China's rapid rise as the world's pre-eminent steel producer was stoked by more than $27 billion in subsidies for energy, according to a study released today by the Alliance for American Manufacturing.

The figure is based on estimates of subsidies Chinese steel producers received for coal, electricity and natural gas between 2000 and mid-2007 according to Usha C.V. Haley, the University of New Haven professor the trade group commissioned to conduct the study.

"The subsidies here are grossly underestimated," Ms. Haley stated, calling them "the tip of the iceberg." They do not reflect other subsidies such as preferential financing or the benefits of currency manipulation.

A study commissioned by the North American steel industry and released last summer said China had provided its steelmakers with more than $50 billion in subsidies. That study was authored by Wiley Rein, a Washington, D.C., law firm that counsels steelmakers on trade issues.

The energy subsidies "are typical of China's brazen subsidization as well as illegal practices like currency manipulation," said Scott Paul, the Alliance for American Manufacturing's executive director.

The Washington-based policy group's members include U.S. Steel, Allegheny Technologies and the United Steelworkers union.

China accounted for 37 percent of world steel production through the first 11 months of last year, up from 34 percent for all of 2006, according to the International Iron and Steel Institute. The industry group said China produced 446 million metric tons of steel in the first 11 months of last year vs. U.S. production of 90 million metric tons. China went from being a net importer of steel in late 2005 to being the largest steel exporter in 2006.

"That's an amazing propulsion," said Ms. Haley.

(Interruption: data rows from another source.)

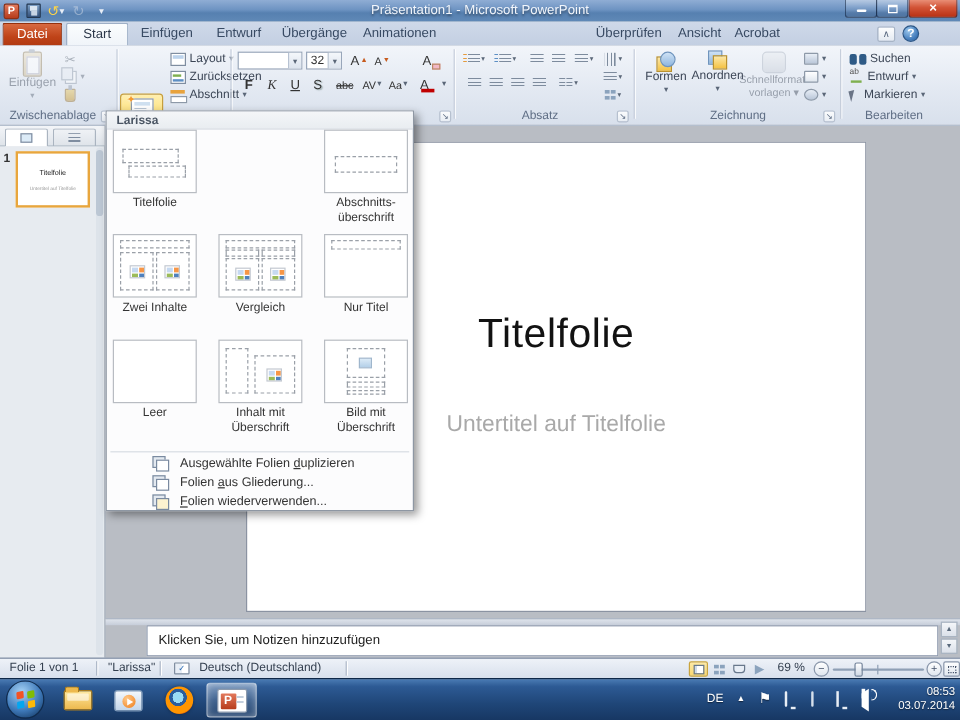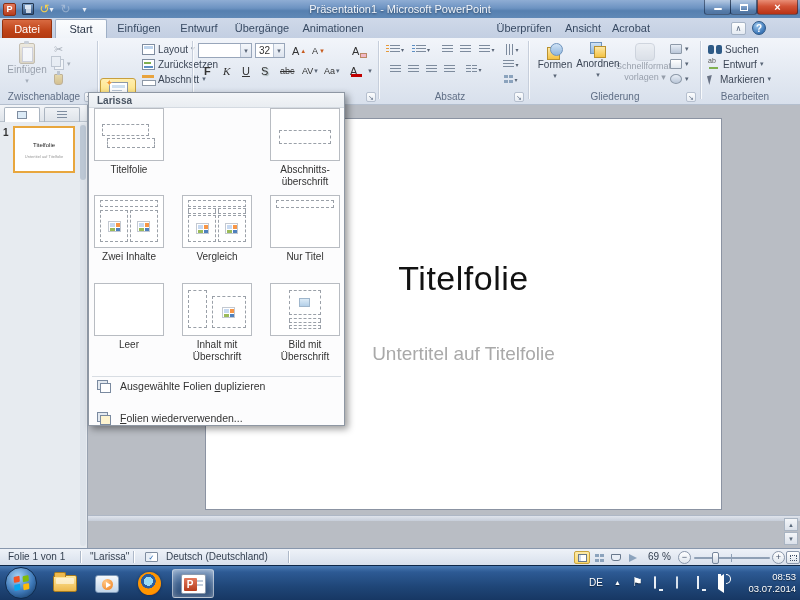"Gliederung" div.glabel { text: Gliederung -> Zeichnung }
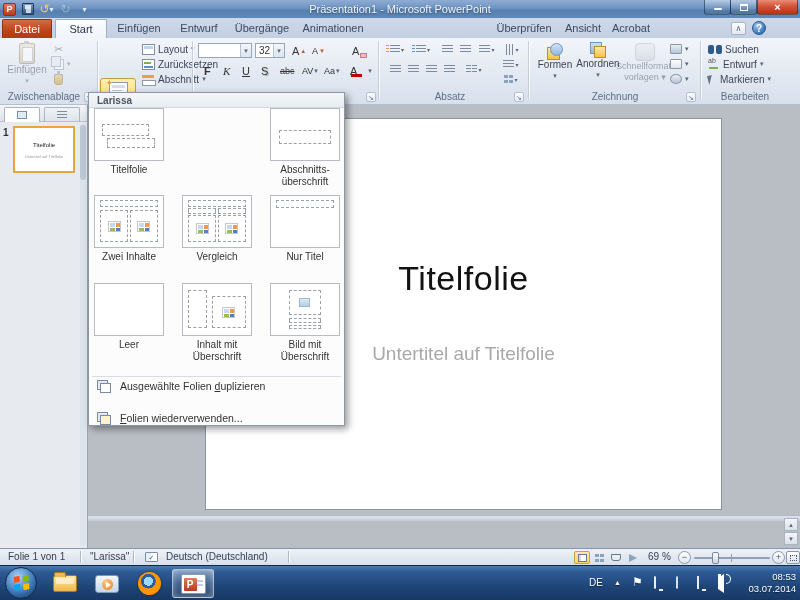"Ausgewählte Folien duplizieren" .dd-item { padding-left: none -> 30px }
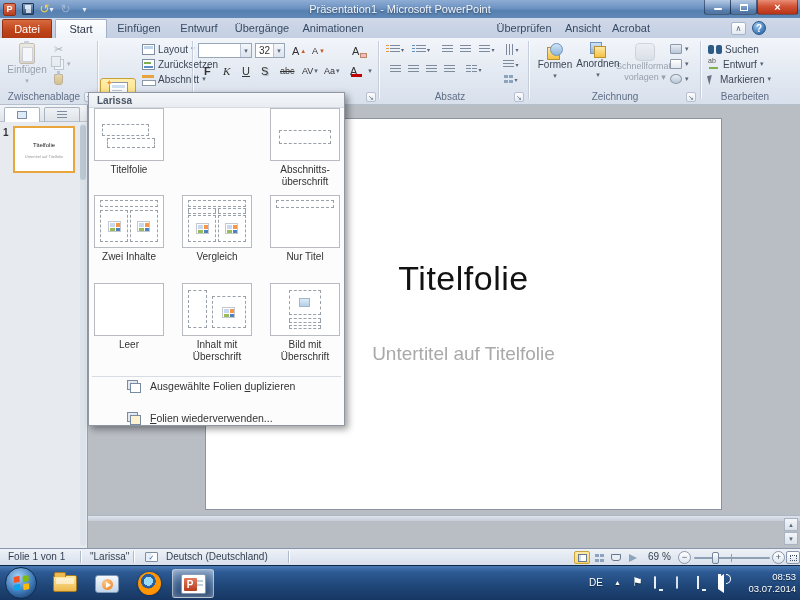"Folien aus Gliederung..." div.dd-item { html: none -> <div> <span></span> <span><span>Folien </span><u>a</u><span>us Gliederung...</span></span> </div> }
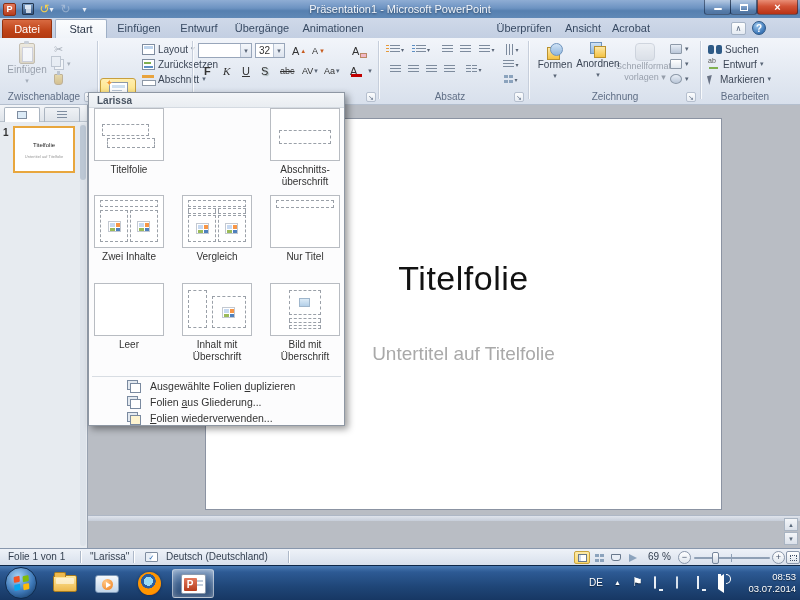"Klicken Sie, um Notizen hinzuzufügen" div.notes { html: none -> <div> <span>Klicken Sie, um Notizen hinzuzufügen</span> </div> }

What makes it all the more amazing in her mind is that China's steel industry has not benefited from the consolidation that the rest of the global industry has profited from in recent years. China's steel industry is becoming more fragmented, with its 15 largest producers controlling less of the market in 2006 than they did in 2004, she said.

Other steelmakers have praised consolidation for its economies of scale, which lowers costs. Ms. Haley said Chinese producers haven't realized those benefits, as each province pushes to maintain and expand its own steel mill. Despite that disadvantage, Chinese steel typically costs 20 percent to 25 percent less than the same ton of U.S.-produced steel.

"You wonder where those cost benefits are coming from," said Ms. Haley, who concludes they come from subsidies.

She said estimating the size of the assistance was difficult because of the lack of credible data available from the Chinese government. Because the nation's accounting system doesn't measure up to international standards, Ms. Haley that said for the most part, she did not rely on accounting figures supplied by Chinese sources. Her estimates are based on Chinese government figures, information from the International Trade Commission and other U.S. government agencies, international agencies, investment firms and industry associations.

"There is an absolute lack of transparency, and people were afraid to talk to us," Ms. Haley said. "The amount of subsidies is enormous, and they are conservatively estimated in this report."